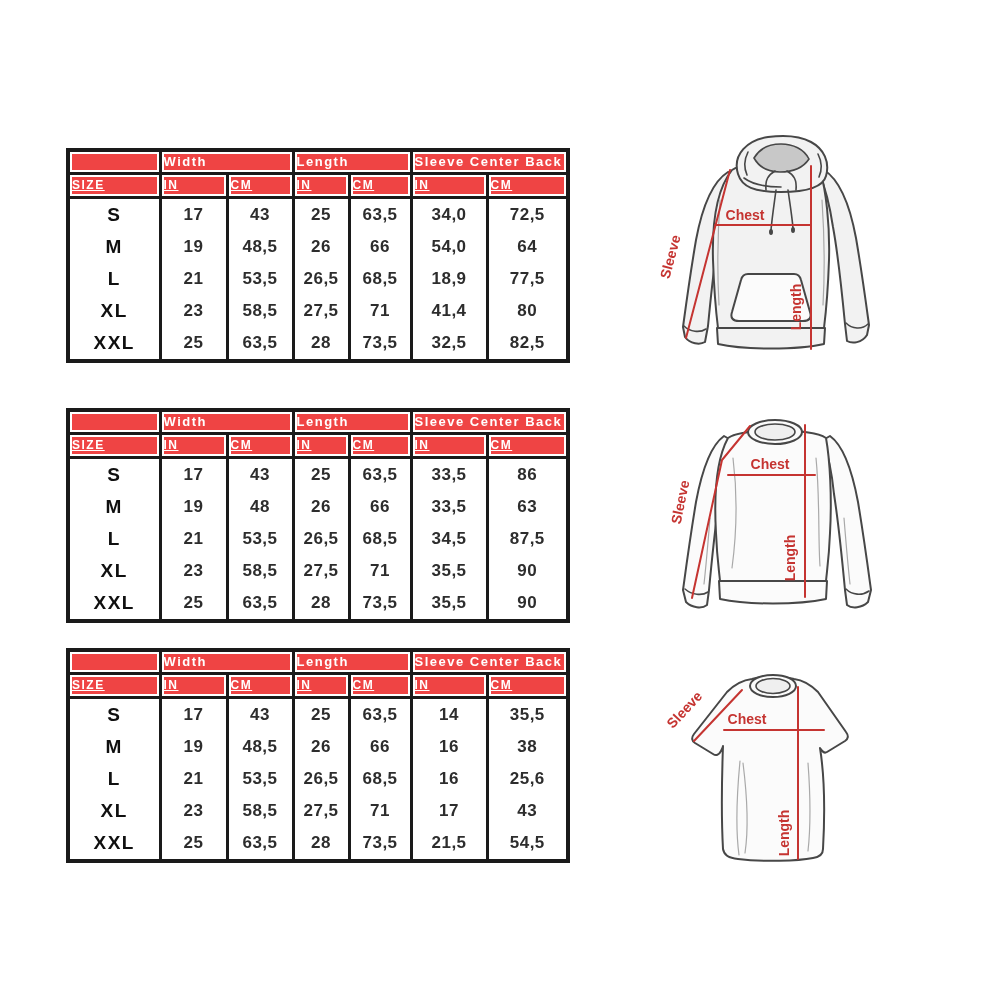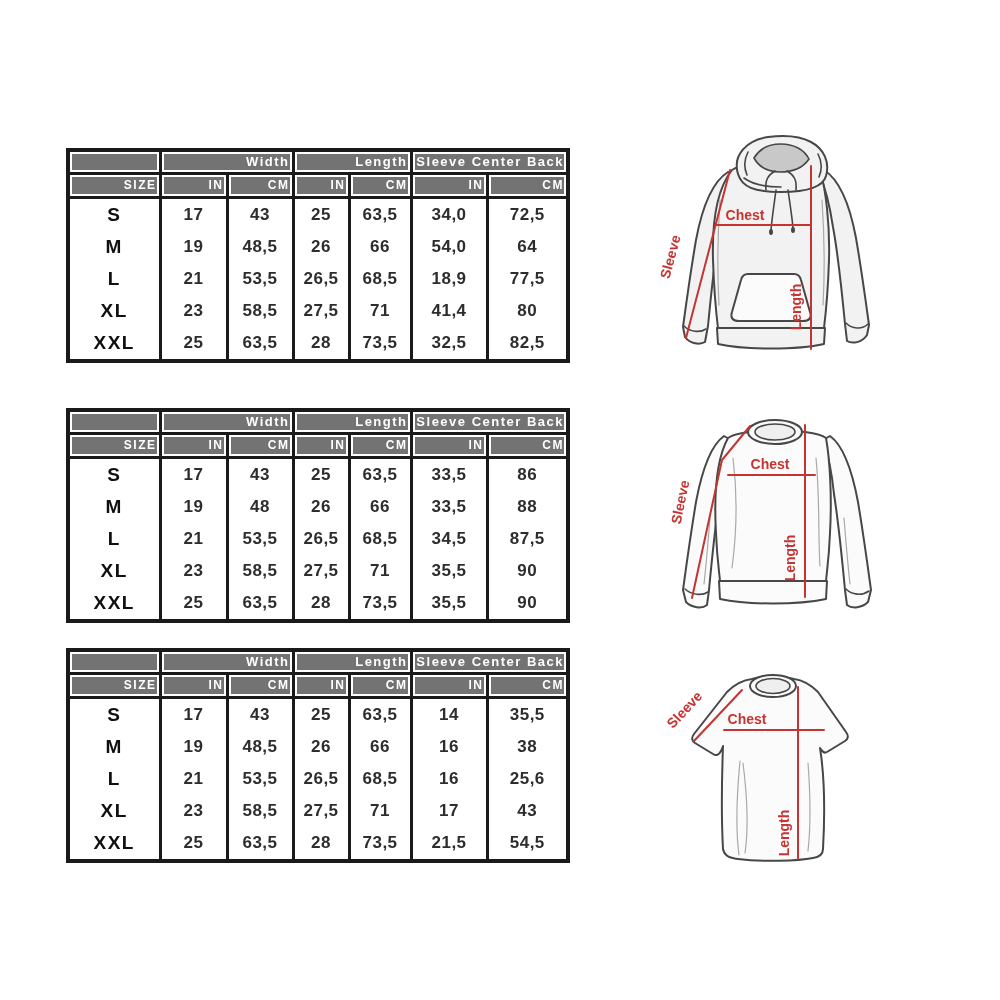--- a/index.html
+++ b/index.html
@@ -18,7 +18,7 @@
     border:3px solid #1a1a1a;padding:2px;background:#ffffff;
   }
   table.size-table .hcell{
-    background:#737373;color:#ffffff;font-weight:bold;text-align:right;
+    background:#ef4444;color:#ffffff;font-weight:bold;text-align:left;
     letter-spacing:1.5px;
   }
   table.size-table tr.group-row .hcell{font-size:13px;height:16px;line-height:16px;}

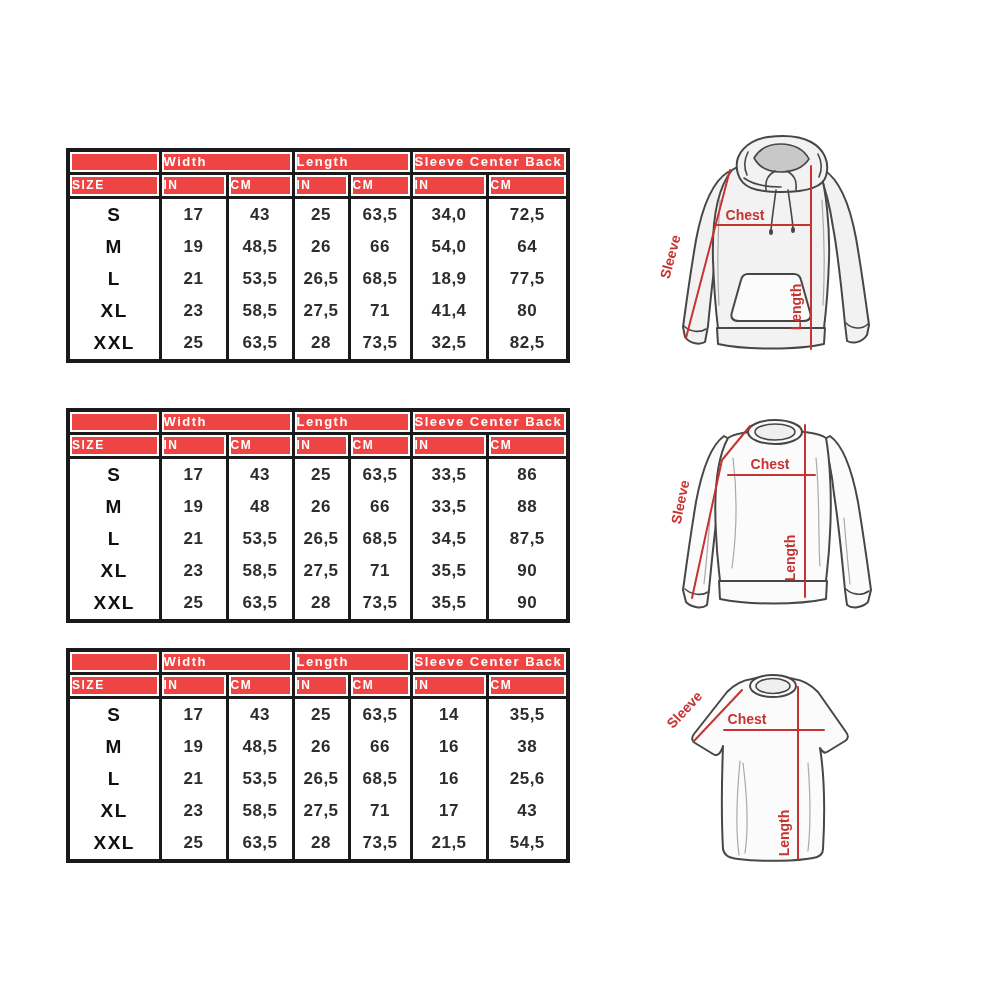--- a/index.html
+++ b/index.html
@@ -22,7 +22,7 @@
     letter-spacing:1.5px;
   }
   table.size-table tr.group-row .hcell{font-size:13px;height:16px;line-height:16px;}
-  table.size-table tr.unit-row .hcell{font-size:12px;height:17px;line-height:17px;}
+  table.size-table tr.unit-row .hcell{font-size:12px;height:17px;line-height:17px;text-decoration:underline;}
   table.size-table td{
     border-left:3px solid #1a1a1a;border-right:3px solid #1a1a1a;
     text-align:center;font-weight:bold;color:#2d2d2d;font-size:17px;height:30px;

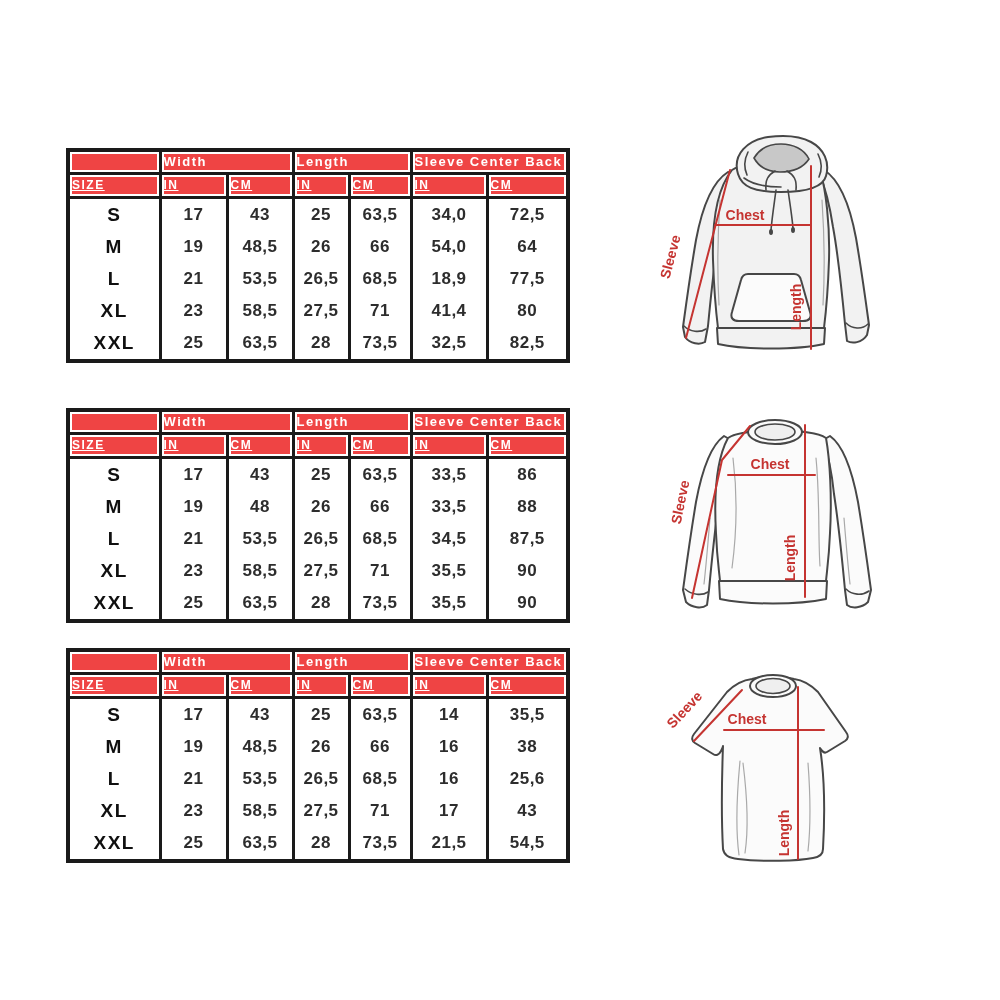--- a/index.html
+++ b/index.html
@@ -251,7 +251,7 @@
           <td>26</td>
           <td>66</td>
           <td>33,5</td>
-          <td>88</td>
+          <td>63</td>
         </tr>
 
         <tr>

==*==

_HOW TO COMPLETE THIS TASK_
Once the pictures have been removed, reproduce each line of the material above exactly.

_ANSWER BOX_
--- a/index.html
+++ b/index.html
@@ -18,7 +18,7 @@
     border:3px solid #1a1a1a;padding:2px;background:#ffffff;
   }
   table.size-table .hcell{
-    background:#737373;color:#ffffff;font-weight:bold;text-align:right;
+    background:#ef4444;color:#ffffff;font-weight:bold;text-align:left;
     letter-spacing:1.5px;
   }
   table.size-table tr.group-row .hcell{font-size:13px;height:16px;line-height:16px;}

--- a/index.html
+++ b/index.html
@@ -22,7 +22,7 @@
     letter-spacing:1.5px;
   }
   table.size-table tr.group-row .hcell{font-size:13px;height:16px;line-height:16px;}
-  table.size-table tr.unit-row .hcell{font-size:12px;height:17px;line-height:17px;}
+  table.size-table tr.unit-row .hcell{font-size:12px;height:17px;line-height:17px;text-decoration:underline;}
   table.size-table td{
     border-left:3px solid #1a1a1a;border-right:3px solid #1a1a1a;
     text-align:center;font-weight:bold;color:#2d2d2d;font-size:17px;height:30px;

--- a/index.html
+++ b/index.html
@@ -251,7 +251,7 @@
           <td>26</td>
           <td>66</td>
           <td>33,5</td>
-          <td>88</td>
+          <td>63</td>
         </tr>
 
         <tr>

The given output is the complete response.